Creative writing has voice. "The rain fell in gray sheets, turning the neon signs of Nathan Road into smears of color on the wet concrete... The kind of night where trouble walks in on two legs and asks for a drink." The Athanorlite contribution pulled through.
VQA + multi-turn structure work. Direct factual questions (counting, color, what's in the image) get clean answers; multi-turn follow-ups maintain image context.
Architecture stays usable in llama.cpp via the Schneewolf-Labs/llama.cpp fork's Artemis VLM mmproj graft (same path as A3).

Limitations (be honest about these)

Hybrid <think> gate is currently underdeveloped. Even with enable_thinking=True, the model tends to emit an empty <think></think> and put reasoning in the answer body rather than fill the wrapper. The model can reason — it just doesn't use the dedicated block. Likely because the training data had <think>...</think> embedded in assistant content and the model learned to close, not fill, the template-injected wrapper. Under investigation.

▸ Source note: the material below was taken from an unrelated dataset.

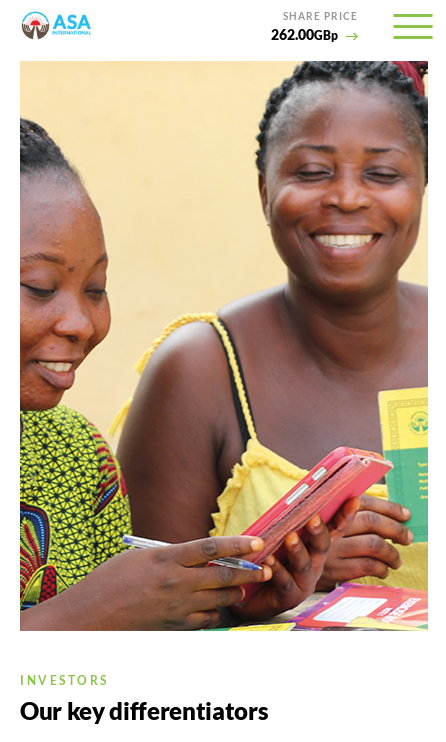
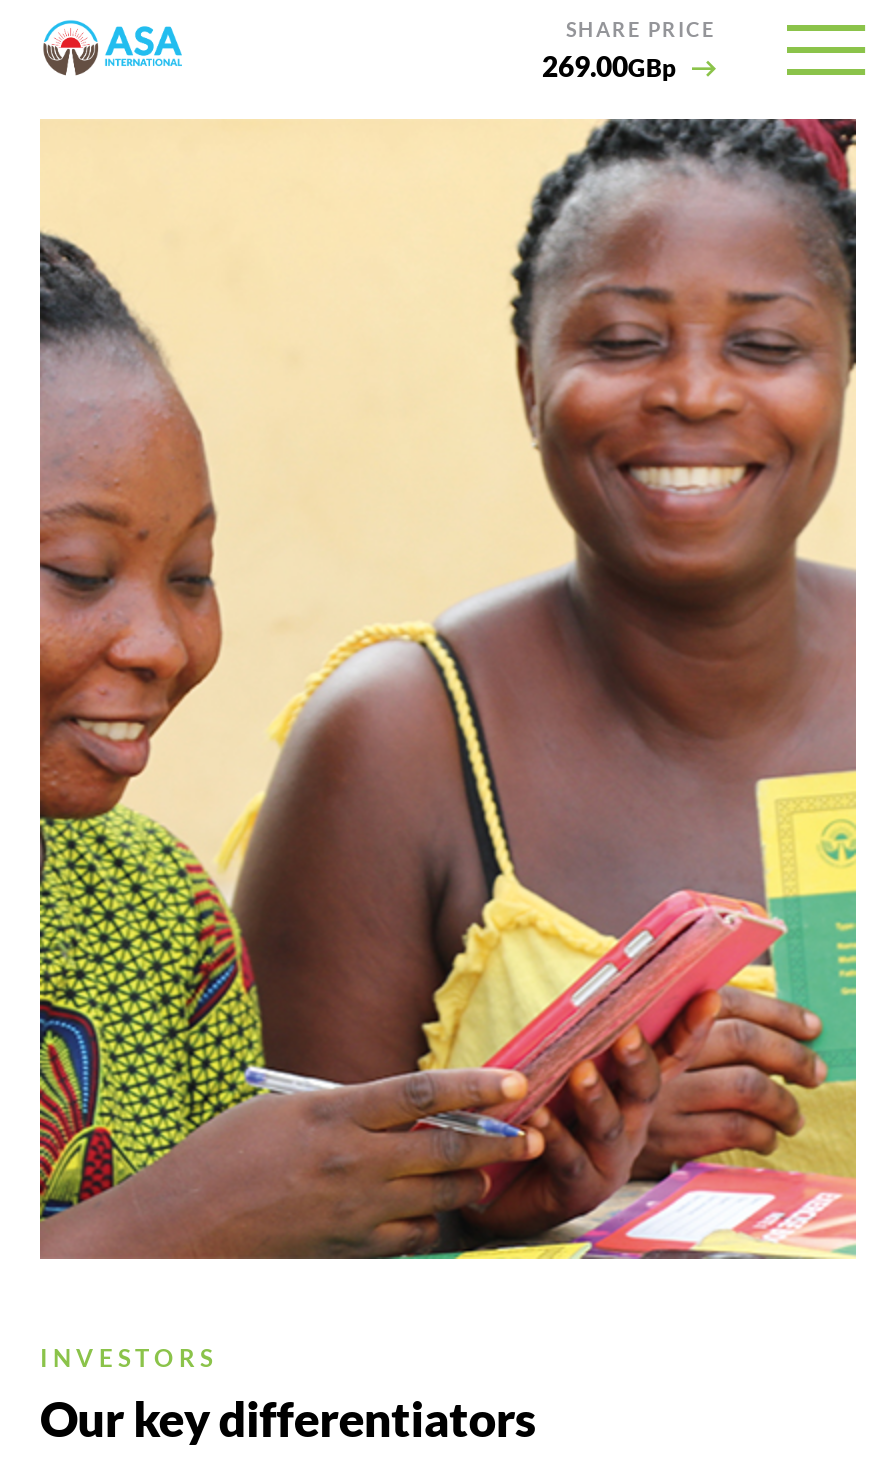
[271,26,338,43] 262.00GBp -> [542,49,676,83] 269.00GBp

Visual grounding regressed vs A3 on dense description. A3's caption of a bento box correctly named pink/yellow/blue containers, apricots, almonds, figs, and "meatloaf"; A3-Instruct's caption on the same image is more generic ("plastic containers", "meat", "fruit salad") and occasionally hallucinates (called pineapple+mandarin "apples", then "cake" on a follow-up). This is the alignment tax — only ~30 K of the 365 K rows were detailed-captioning, and the conversational/reasoning data diluted A3's perceptual sharpness. For dense captioning, use A3.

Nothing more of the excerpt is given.